Speakers emphasized that in successful partnerships, the commitment on the higher education side must begin with the president and faculty of a college or university. Panelist Corey Bowman, who develops school partnerships at the University of Pennsylvania, said Penn brings all the resources of the higher education institution to bear on its programs—not just the Graduate School of Education, but the School of Social Policy & Practice, the medical school, and the science, arts and humanities programs, as well as an academically based community service program that has Penn undergraduate students working in Philadelphia schools.

Another recurring message was that higher education must act as partners with the schools rather than as directors of collaborations, and not treat schools as simply places to do research.
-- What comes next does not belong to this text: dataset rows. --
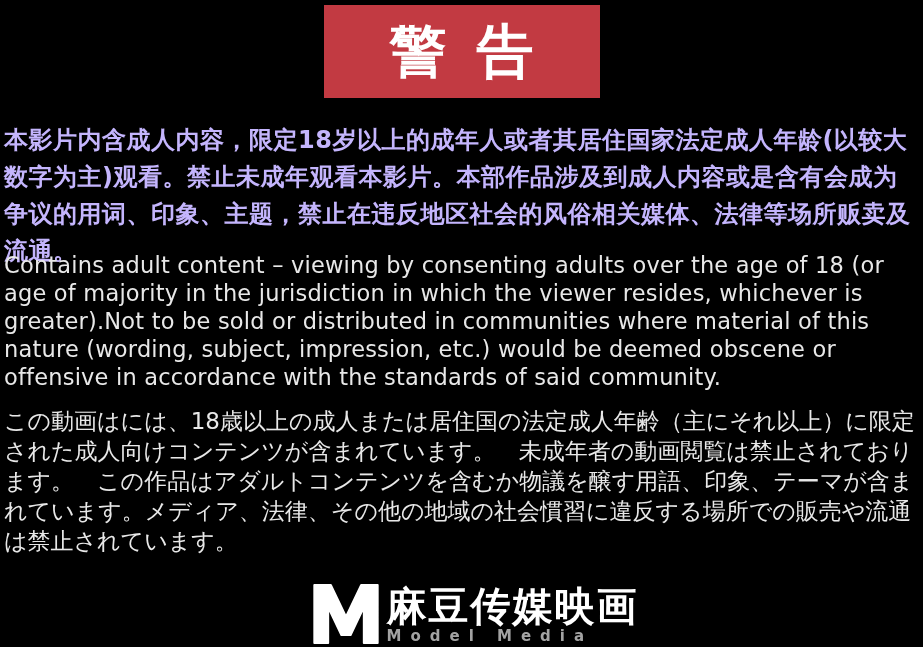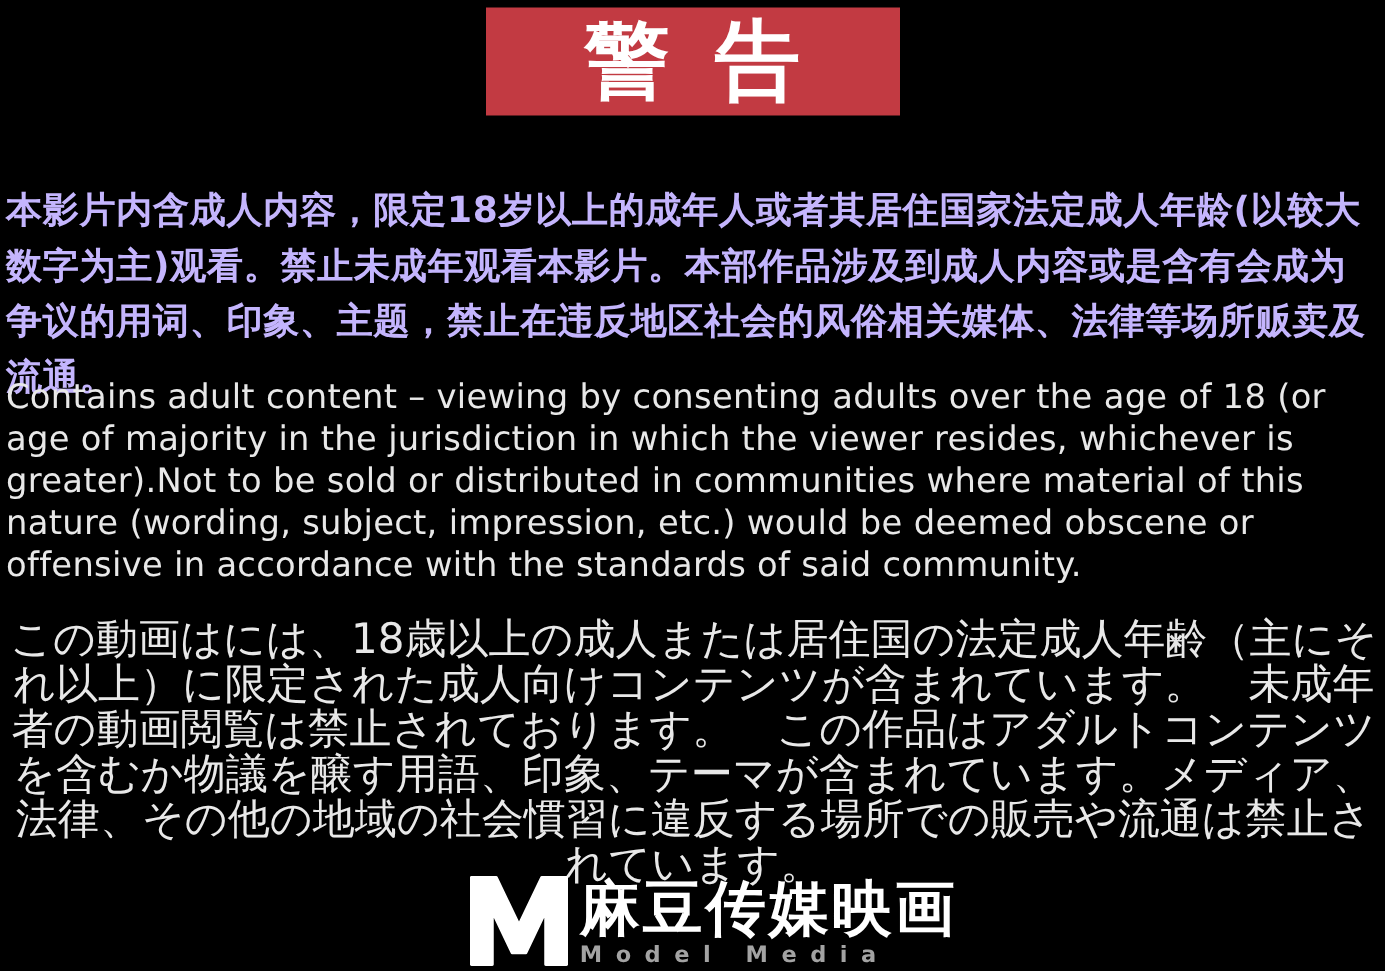--- a/index.html
+++ b/index.html
@@ -14,21 +14,21 @@
     background: #000000;
     overflow: hidden;
     font-family: "DejaVu Sans", "Liberation Sans", sans-serif;
   }
   .banner {
     position: absolute;
     top: 5px;
     left: 50%;
     transform: translateX(-50%);
     width: 276px;
-    height: 72px;
+    height: 93px;
     background: #c23a42;
     display: flex;
     align-items: center;
     justify-content: center;
   }
   .banner-title {
     color: #ffffff;
     font-size: 57px;
     font-weight: bold;
     letter-spacing: 30px;
@@ -53,25 +53,24 @@
   .en {
     top: 228px;
     font-size: 22.5px;
     font-weight: normal;
     line-height: 28px;
     letter-spacing: 0.2px;
     color: #e8e8e8;
   }
   .ja {
     top: 383px;
-    font-size: 28px;
+    font-size: 23px;
     font-weight: normal;
     line-height: 30px;
     color: #e8e8e8;
-    text-align: center;
   }
   .logo {
     position: absolute;
     left: 50%;
     bottom: 2px;
     transform: translateX(-50%);
     display: flex;
     align-items: flex-end;
     gap: 8px;
     padding-left: 28px;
They must establish long-term, consistent cooperation over several years that helps provide schools the support they need.

Yet Raab also said that the higher education partner must be able to choose the leadership of a public school it partners with, and to work closely with the school on management and teacher training. She said she had been unwilling to put Hunter College’s name on a school for which the college could not make hiring decisions.

Johanna Duncan-Poitier, New York State’s Senior Deputy Commissioner of Education for preK-through-16, said that the state actively supports the creation of university-school partnerships as the way to transform education from pre-kindergarten through college.

“This isn’t altruism any more,” she declared. By 2020, 60 percent of jobs are going to require a college education. The American system is graduating about four percent more students than in 2004. “At that rate, 14 million people will not have jobs,” she said.

Worsening the outlook, about one-third of students who start college don’t finish.  Fifteen percent of students in four-year colleges, and 48 percent of those in two-year colleges, require remedial studies. Duncan-Poitier said that showing results from the preK-12 system’s failure to graduate students who are ready for college. “We need to start reviewing and renewing graduate standards, with higher education at the table,” she said. “We know that students who participate in partnership programs succeed.”

A final panel examined the issue through the lens of the current economic crisis and suggested that, now more than ever, preK-12 schools must rely on higher education’s more-stable financial resources as well as programmatic and research capabilities. Because New York City can’t afford to do much educational research, “universities are really our R&D departments,” said Photeine Anagnostopoulos, chief operating officer in the Chancellor’s Office at the New York City Department of Education. “They bring in what they’ve learned around the country.”

The economic downturn could make school systems more open to new cooperation with higher education, argued Seymour Fliegel president of the Center for Educational Innovation-Public Education Association. “There’s never been a better time to get creative.”